Exercise materials —
----------------------------------------

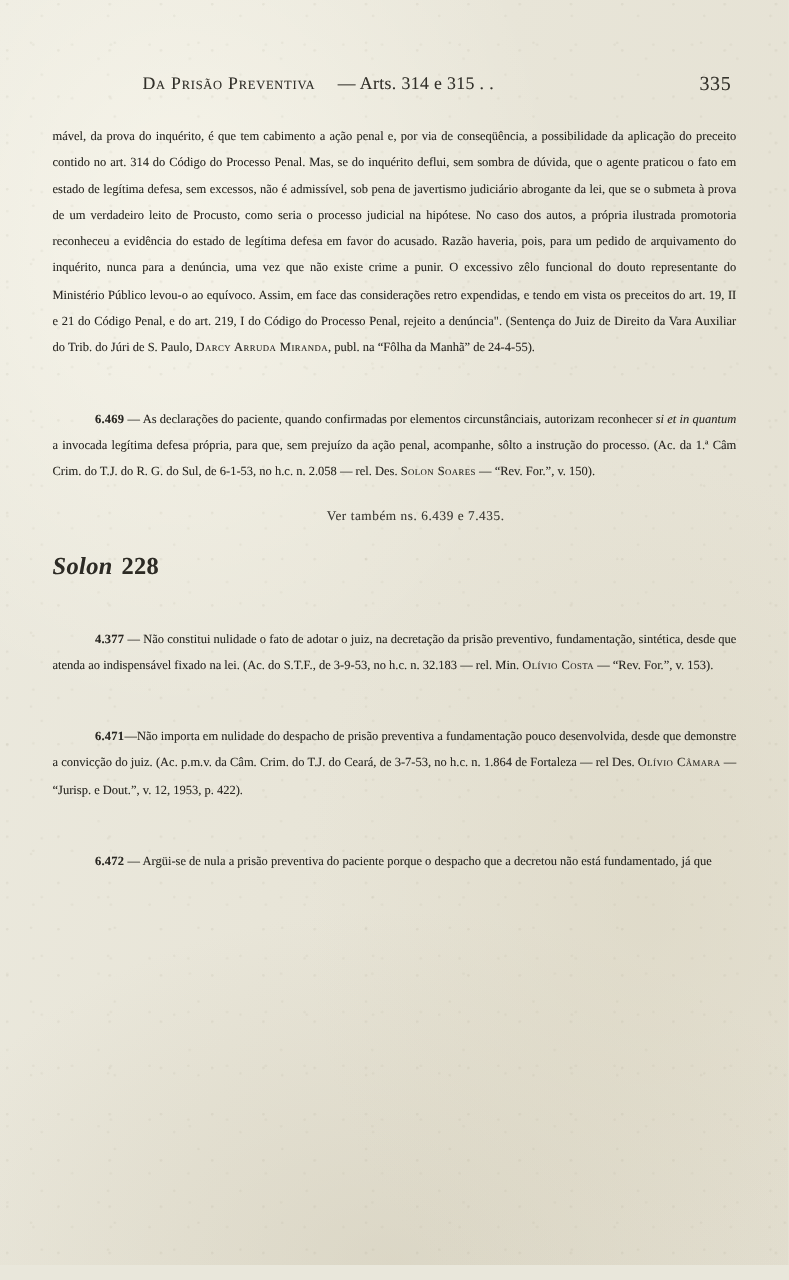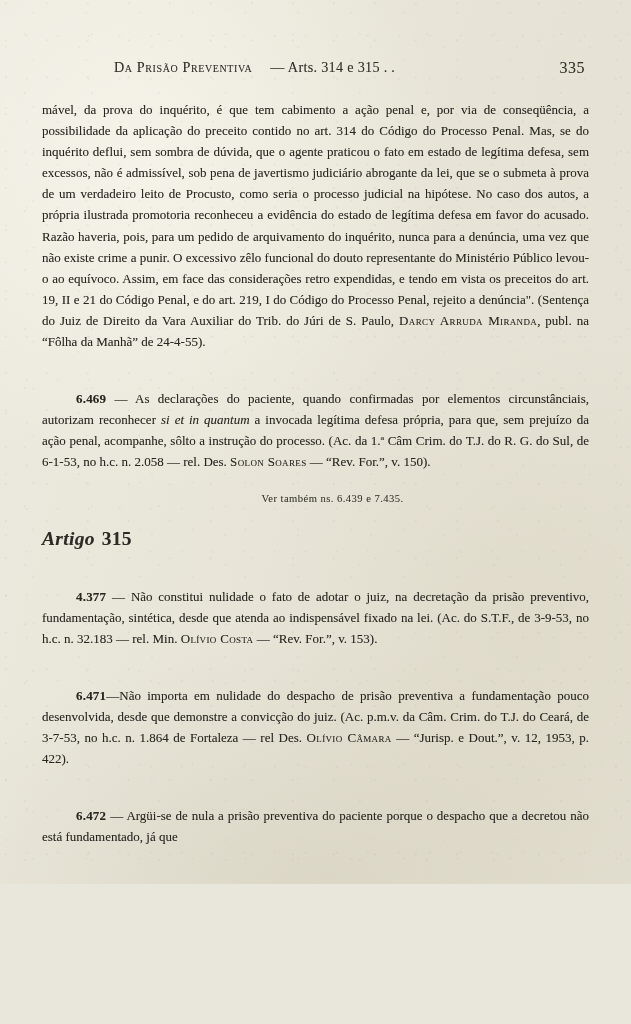--- a/index.html
+++ b/index.html
@@ -21,7 +21,7 @@
   .page {
     position: relative;
     width: 631px;
-    height: 884px;
+    height: 1012px;
     box-sizing: border-box;
     background:
       radial-gradient(ellipse 70% 55% at 22% 18%, rgba(255,253,244,0.55), rgba(255,253,244,0) 70%),

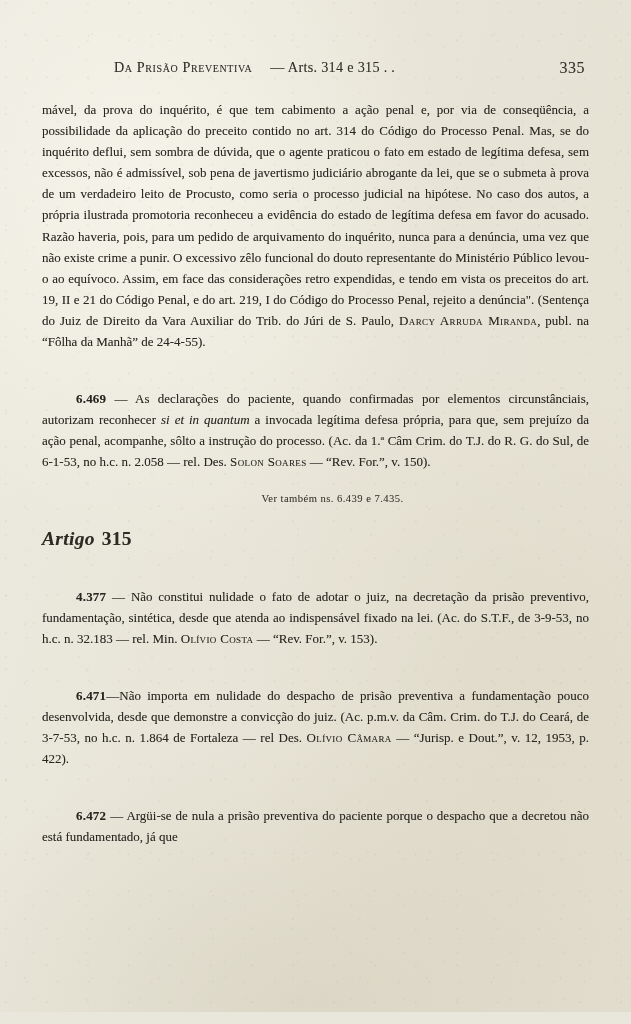--- a/index.html
+++ b/index.html
@@ -83,7 +83,7 @@
   
   .body-block {
     margin-top: 23px;
-    font-size: 13px;
+    font-size: 10px;
     line-height: 21.1px;
     text-align: justify;
     text-justify: inter-word;

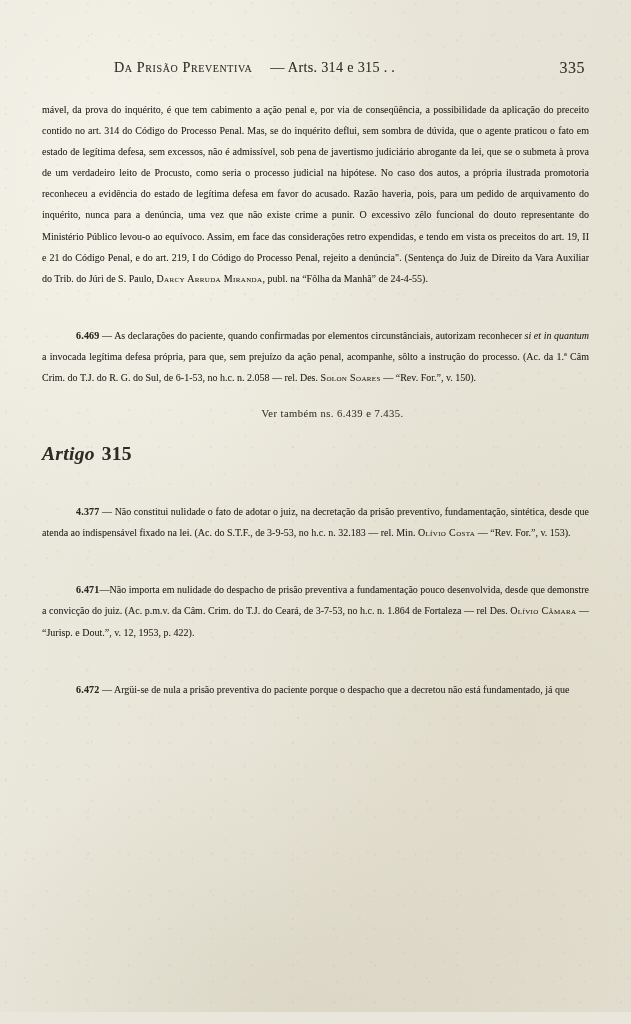--- a/index.html
+++ b/index.html
@@ -146,7 +146,7 @@
     <div class="seealso">Ver também ns. 6.439 e 7.435.</div>
 
     <h2 class="article-head">
-      <span class="kw">Artigo</span><span class="num">315</span>
+      <span class="kw">Solon</span><span class="num">315</span>
     </h2>
 
     <p class="body-block spaced">

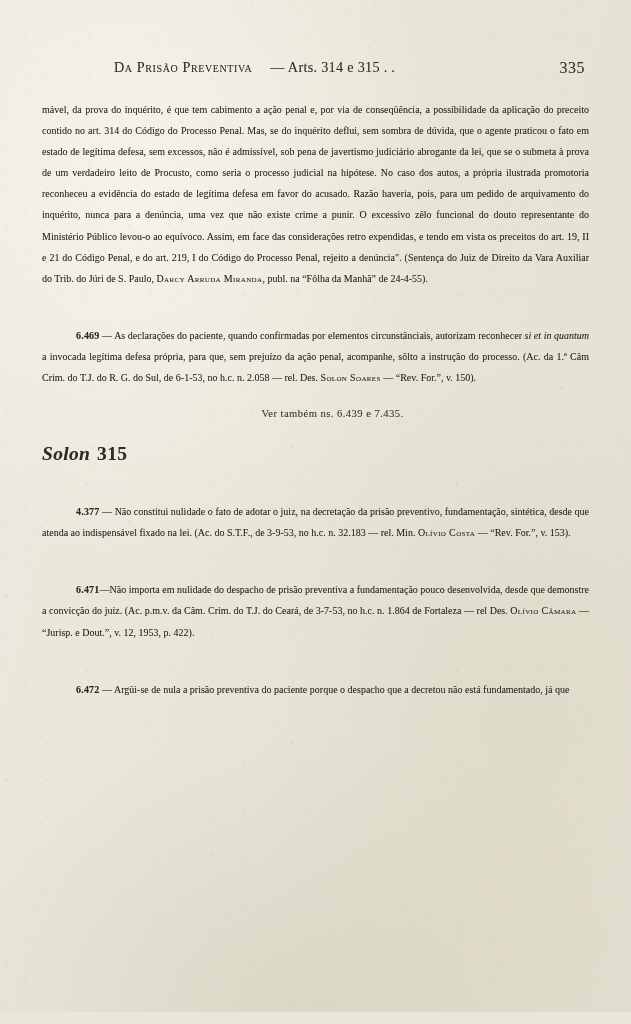--- a/index.html
+++ b/index.html
@@ -146,7 +146,7 @@
     <div class="seealso">Ver também ns. 6.439 e 7.435.</div>
 
     <h2 class="article-head">
-      <span class="kw">Solon</span><span class="num">315</span>
+      <span class="kw">Solon</span><span class="num">228</span>
     </h2>
 
     <p class="body-block spaced">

----------------------------------------

What this task involves — Without the images, write out each line of the data verbatim.

Answer —
--- a/index.html
+++ b/index.html
@@ -21,7 +21,7 @@
   .page {
     position: relative;
     width: 631px;
-    height: 884px;
+    height: 1012px;
     box-sizing: border-box;
     background:
       radial-gradient(ellipse 70% 55% at 22% 18%, rgba(255,253,244,0.55), rgba(255,253,244,0) 70%),

--- a/index.html
+++ b/index.html
@@ -83,7 +83,7 @@
   
   .body-block {
     margin-top: 23px;
-    font-size: 13px;
+    font-size: 10px;
     line-height: 21.1px;
     text-align: justify;
     text-justify: inter-word;

--- a/index.html
+++ b/index.html
@@ -146,7 +146,7 @@
     <div class="seealso">Ver também ns. 6.439 e 7.435.</div>
 
     <h2 class="article-head">
-      <span class="kw">Artigo</span><span class="num">315</span>
+      <span class="kw">Solon</span><span class="num">315</span>
     </h2>
 
     <p class="body-block spaced">

--- a/index.html
+++ b/index.html
@@ -146,7 +146,7 @@
     <div class="seealso">Ver também ns. 6.439 e 7.435.</div>
 
     <h2 class="article-head">
-      <span class="kw">Solon</span><span class="num">315</span>
+      <span class="kw">Solon</span><span class="num">228</span>
     </h2>
 
     <p class="body-block spaced">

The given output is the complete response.